Background: It's the same query as #31094. I tried upgrading to Django
3.0.2 and now I get duplicate results. Even tho they query should be
distinct.
A quick diff on the queries still reveals a different grouped by section:
This is the new query on 3.0.2:
{{{
SELECT DISTINCT "camps_offer"."id",
"camps_offer"."title",
"camps_offer"."slug",
"camps_offer"."is_active",
"camps_offer"."modified",
"camps_offer"."created",
"camps_offer"."provider_id",
"camps_offer"."activity_type",
"camps_offer"."description",
"camps_offer"."highlights",
"camps_offer"."important_information",
"camps_offer"."min_age",
"camps_offer"."max_age",
"camps_offer"."food",
"camps_offer"."video",
"camps_offer"."accommodation",
"camps_offer"."accommodation_type",
"camps_offer"."room_type",
"camps_offer"."room_size_min",
"camps_offer"."room_size_max",
"camps_offer"."external_url",
"camps_offer"."application_form",
"camps_offer"."caseload",
"camps_offer"."field_trips",
MIN(T4."retail_price") AS "min_retail_price",
(SELECT U0."id"
FROM "camps_servicepackage" U0
INNER JOIN "camps_region" U2 ON (U0."region_id"
= U2."id")
WHERE (U0."company_id" = 1 AND U0."option" =
"camps_offer"."activity_type" AND
ST_Contains(U2."locations", T4."position"))
LIMIT 1) AS "in_package",
"camps_provider"."id",
"camps_provider"."title",
"camps_provider"."slug",
"camps_provider"."is_active",
"camps_provider"."modified",
"camps_provider"."created",
"camps_provider"."logo",
"camps_provider"."description",
"camps_provider"."video",
"camps_provider"."external_url",
"camps_provider"."terms",
"camps_provider"."cancellation_policy",
"camps_provider"."privacy_policy",
"camps_provider"."application_form"
FROM "camps_offer"
LEFT OUTER JOIN "camps_bookingoption" ON ("camps_offer"."id" =
"camps_bookingoption"."offer_id")
INNER JOIN "camps_provider" ON ("camps_offer"."provider_id" =
"camps_provider"."id")
INNER JOIN "camps_bookingoption" T4 ON ("camps_offer"."id" =
T4."offer_id")
WHERE ("camps_offer"."is_active" = True AND "camps_provider"."is_active" =
True AND
T4."end" >= STATEMENT_TIMESTAMP() AND T4."is_active" = True AND
"camps_offer"."max_age" >= 5 AND
"camps_offer"."min_age" <= 13 AND (SELECT U0."id"

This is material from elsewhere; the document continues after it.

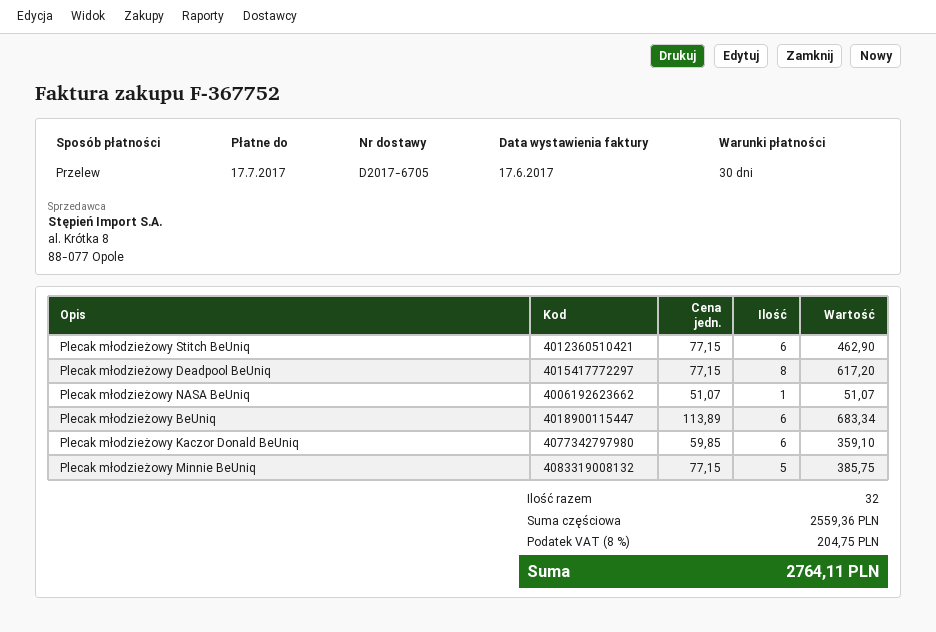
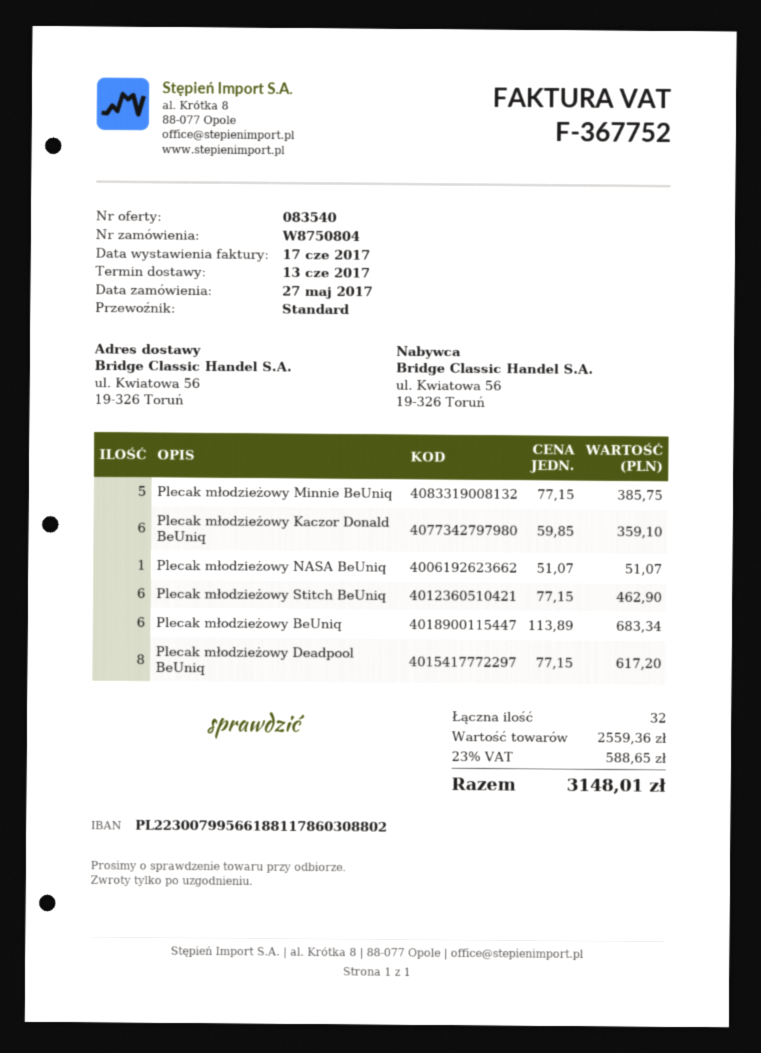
tax: 8% = 204.75 -> 23% = 588.65
total: 2764.11 -> 3148.01

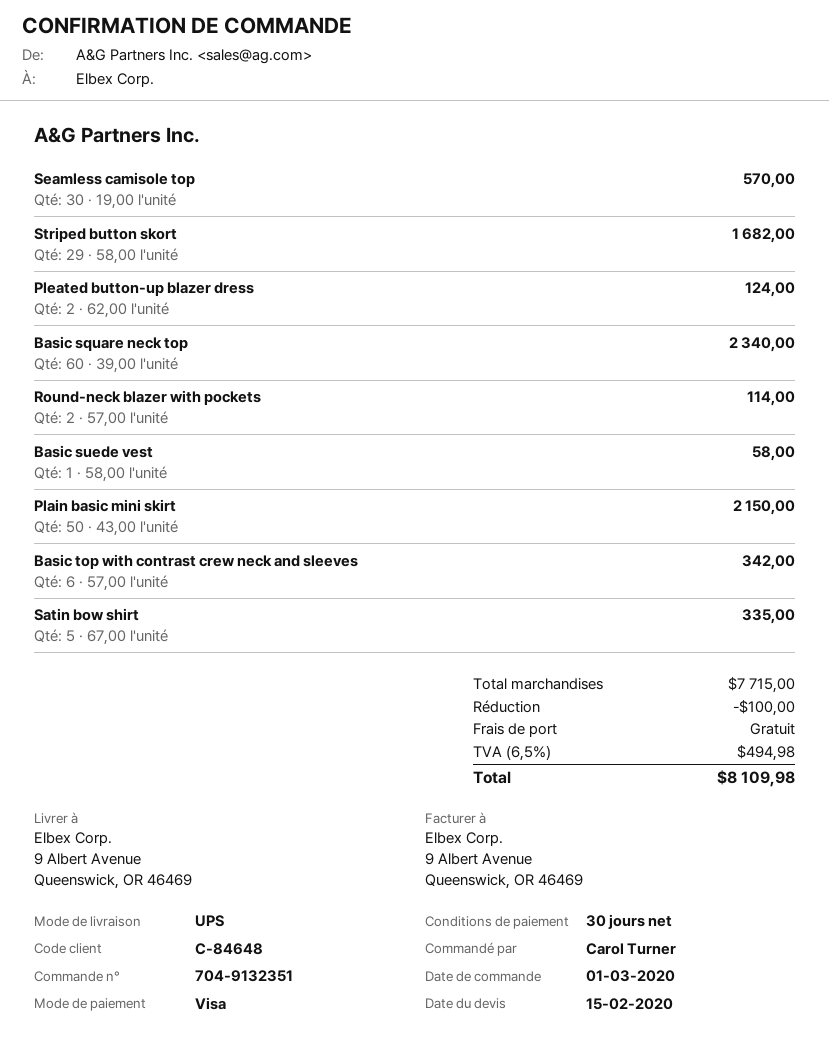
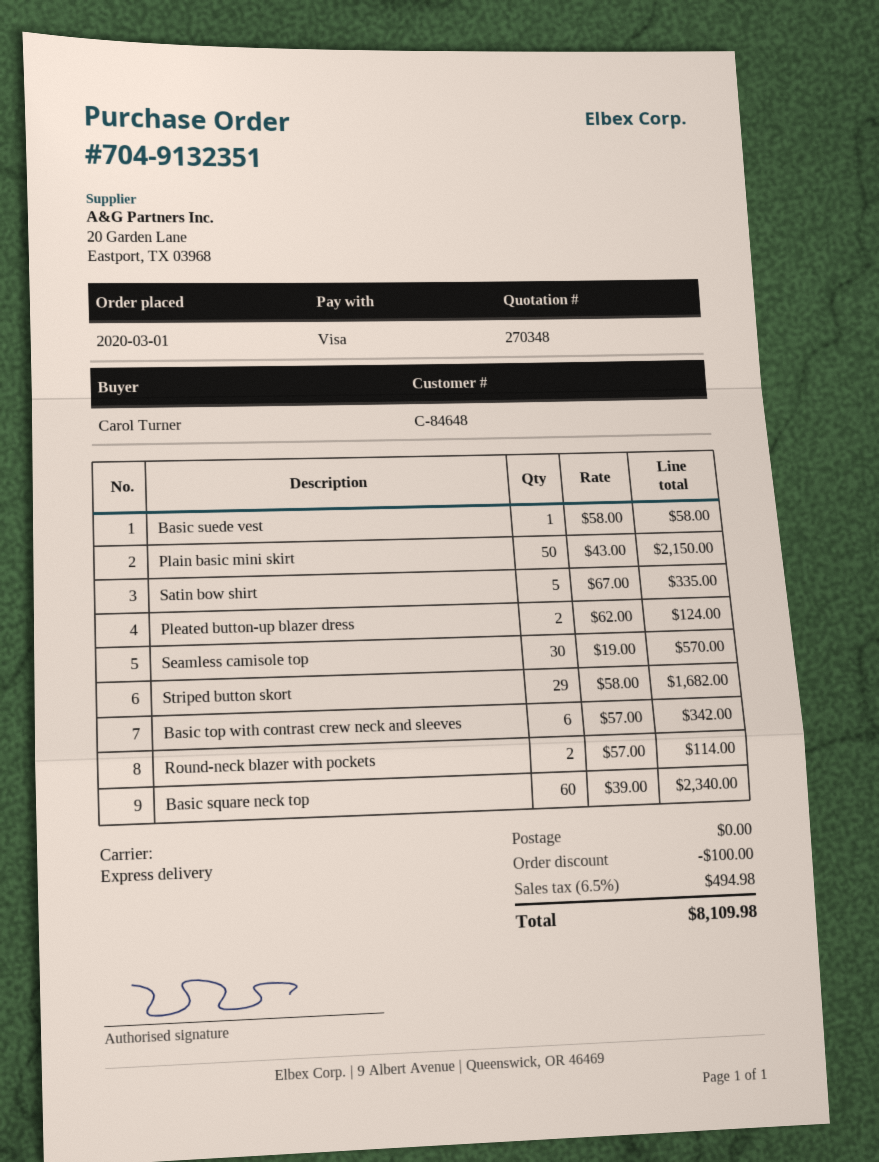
shipping method: UPS -> express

FROM "camps_servicepackage" U0
INNER JOIN
"camps_region" U2 ON (U0."region_id" = U2."id")
WHERE (U0."company_id" = 1 AND
U0."option" = "camps_offer"."activity_type" AND
ST_Contains(U2."locations", T4."position"))
LIMIT 1) IS NOT NULL)
GROUP BY "camps_offer"."id", T4."position", "camps_provider"."id"
ORDER BY "camps_offer"."created" ASC
}}}
And what it was (and should be) on 2.2.9:
{{{
SELECT DISTINCT "camps_offer"."id",
"camps_offer"."title",
"camps_offer"."slug",
"camps_offer"."is_active",
"camps_offer"."modified",
"camps_offer"."created",
"camps_offer"."provider_id",
"camps_offer"."activity_type",
"camps_offer"."description",
"camps_offer"."highlights",
"camps_offer"."important_information",
"camps_offer"."min_age",
"camps_offer"."max_age",
"camps_offer"."food",
"camps_offer"."video",
"camps_offer"."accommodation",
"camps_offer"."accommodation_type",
"camps_offer"."room_type",
"camps_offer"."room_size_min",
"camps_offer"."room_size_max",
"camps_offer"."external_url",
"camps_offer"."application_form",
"camps_offer"."caseload",
"camps_offer"."field_trips",
MIN(T4."retail_price") AS "min_retail_price",
(SELECT U0."id"
FROM "camps_servicepackage" U0
INNER JOIN "camps_region" U2 ON (U0."region_id"
= U2."id")
WHERE (U0."company_id" = 1 AND U0."option" =
("camps_offer"."activity_type") AND
ST_Contains(U2."locations", (T4."position")))
LIMIT 1) AS "in_package",
"camps_provider"."id",
"camps_provider"."title",
"camps_provider"."slug",
"camps_provider"."is_active",
"camps_provider"."modified",
"camps_provider"."created",
"camps_provider"."logo",
"camps_provider"."description",
"camps_provider"."video",
"camps_provider"."external_url",
"camps_provider"."terms",
"camps_provider"."cancellation_policy",
"camps_provider"."privacy_policy",
"camps_provider"."application_form"
FROM "camps_offer"
LEFT OUTER JOIN "camps_bookingoption" ON ("camps_offer"."id" =
"camps_bookingoption"."offer_id")
INNER JOIN "camps_provider" ON ("camps_offer"."provider_id" =
"camps_provider"."id")
INNER JOIN "camps_bookingoption" T4 ON ("camps_offer"."id" =
T4."offer_id")
WHERE ("camps_offer"."is_active" = True AND "camps_provider"."is_active" =
True AND
T4."end" >= (STATEMENT_TIMESTAMP()) AND T4."is_active" = True AND
(SELECT U0."id"
FROM "camps_servicepackage" U0
INNER JOIN "camps_region" U2 ON (U0."region_id" = U2."id")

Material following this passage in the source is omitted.